### Exercise instructions
For this listing, reproduce the line with "html: <div>の程度等についての承認(変更)について(申請)</div> ->", the line with "text-align: right ->", and the lines between, exactly as they stand. Leave out pictures and all other lines.
(Beginning of Given data)
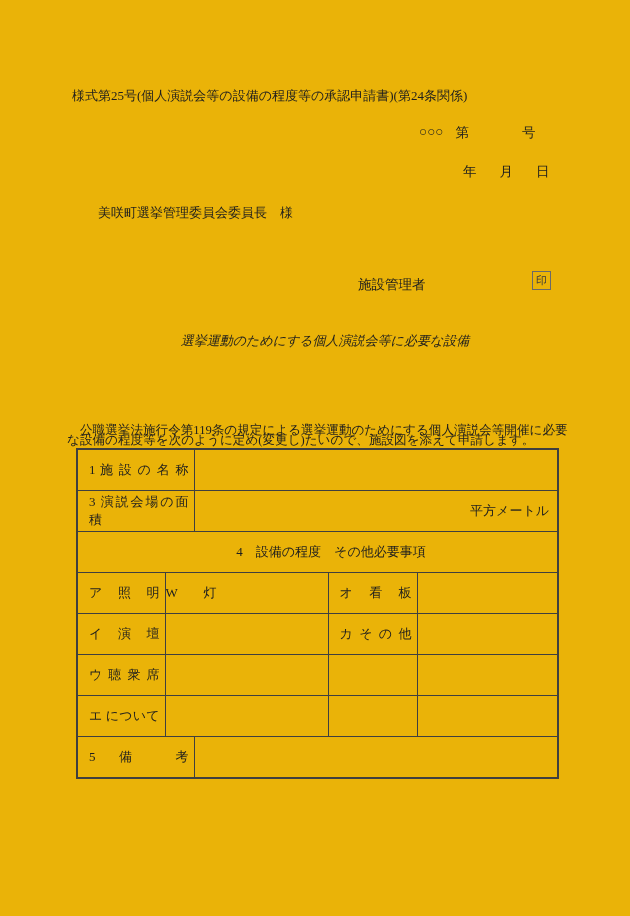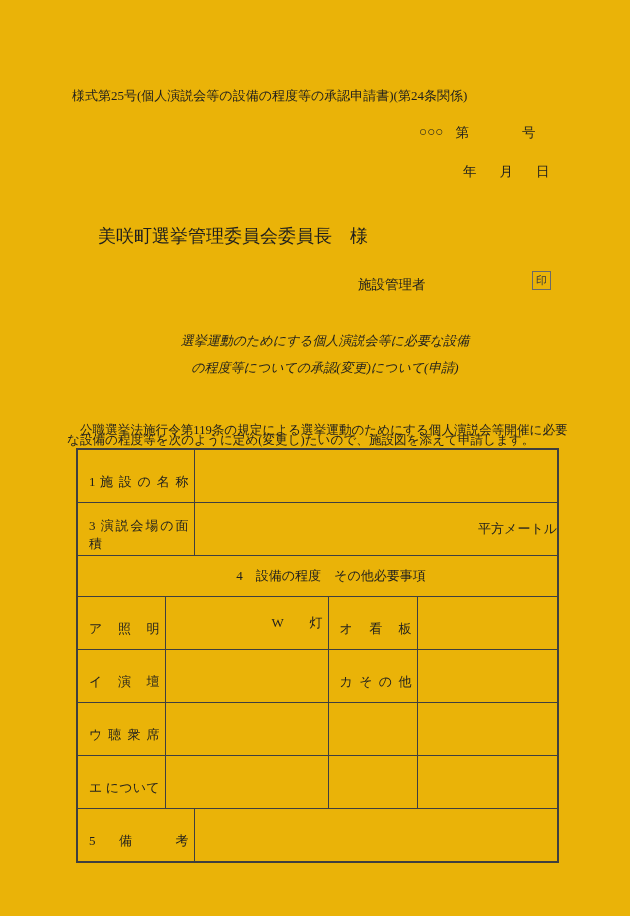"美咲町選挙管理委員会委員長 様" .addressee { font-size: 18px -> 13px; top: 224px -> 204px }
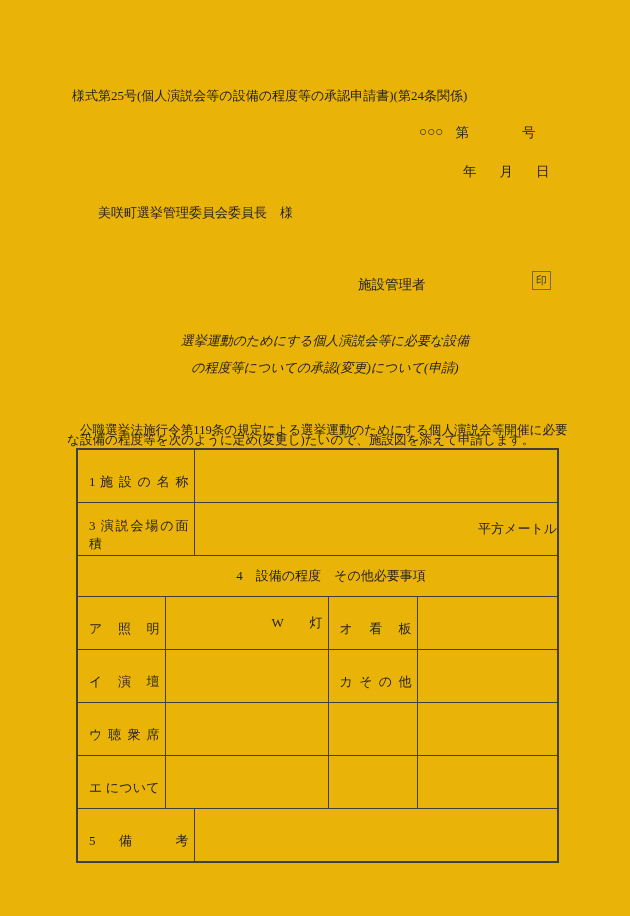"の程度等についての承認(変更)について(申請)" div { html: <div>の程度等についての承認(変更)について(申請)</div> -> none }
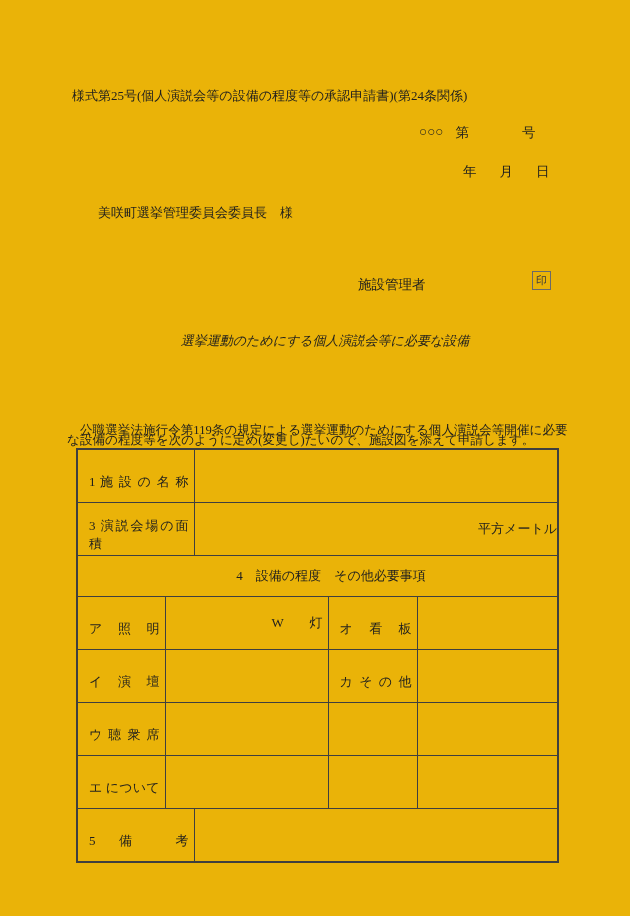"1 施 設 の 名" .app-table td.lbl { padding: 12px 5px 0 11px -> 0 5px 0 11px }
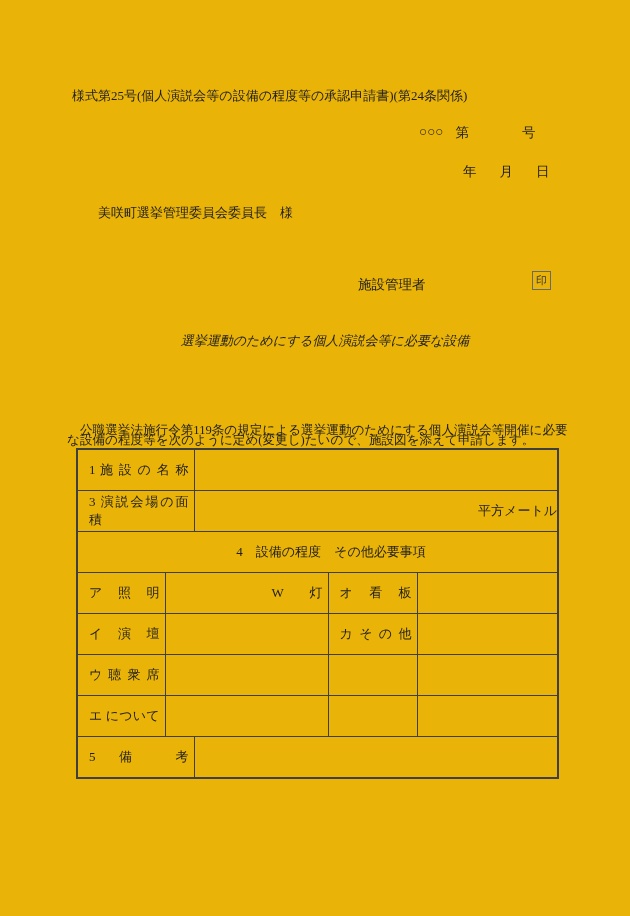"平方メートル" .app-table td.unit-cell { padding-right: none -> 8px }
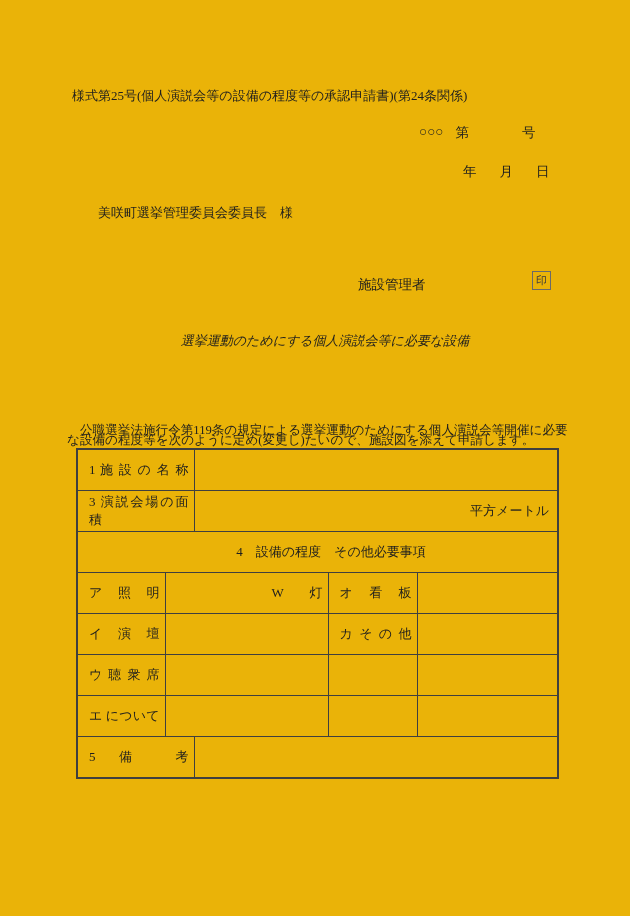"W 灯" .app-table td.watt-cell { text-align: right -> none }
(End of Given data)
(Beginning of Given data)
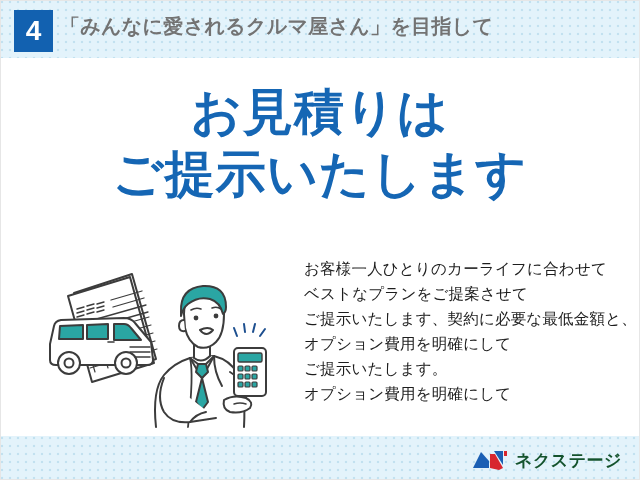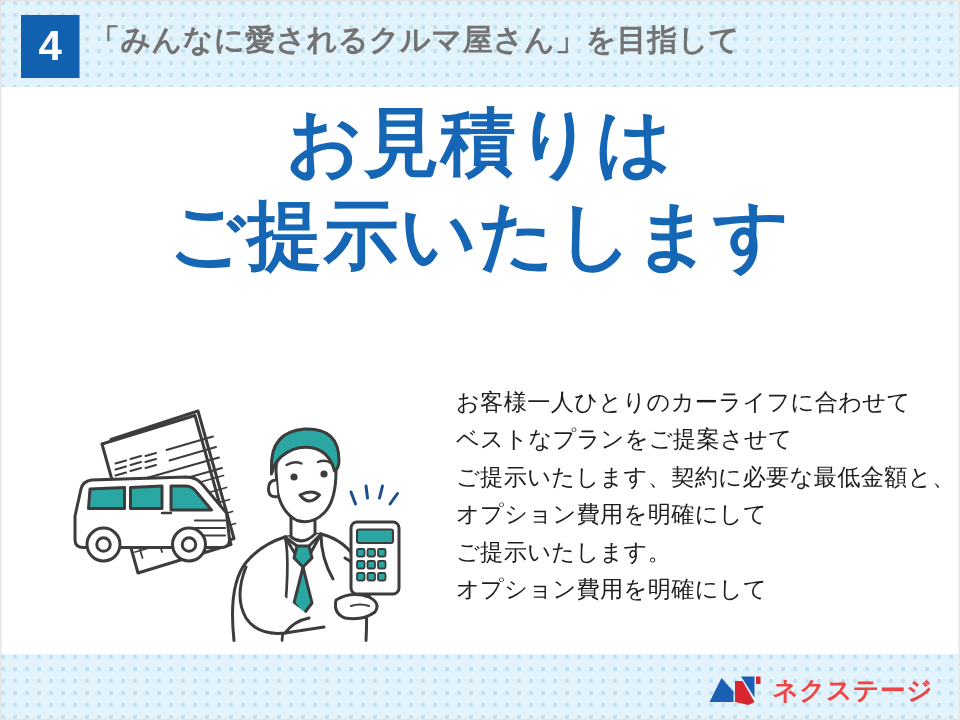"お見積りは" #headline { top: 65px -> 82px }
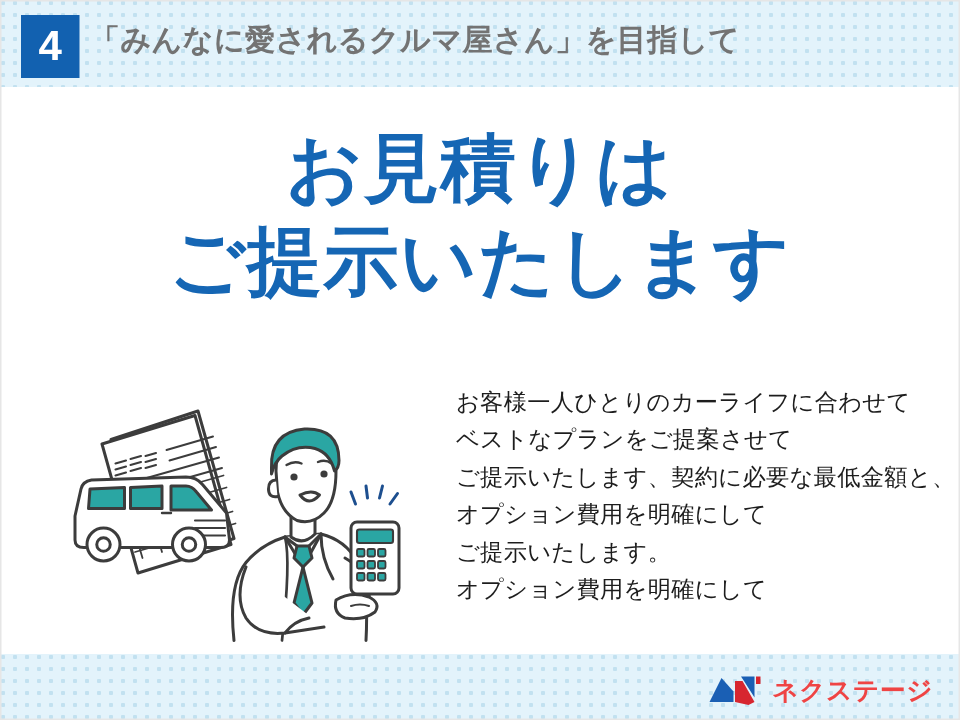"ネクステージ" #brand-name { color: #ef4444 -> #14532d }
(End of Given data)
### Output below
"の程度等についての承認(変更)について(申請)" div { html: <div>の程度等についての承認(変更)について(申請)</div> -> none }
"1 施 設 の 名" .app-table td.lbl { padding: 12px 5px 0 11px -> 0 5px 0 11px }
"平方メートル" .app-table td.unit-cell { padding-right: none -> 8px }
"W 灯" .app-table td.watt-cell { text-align: right -> none }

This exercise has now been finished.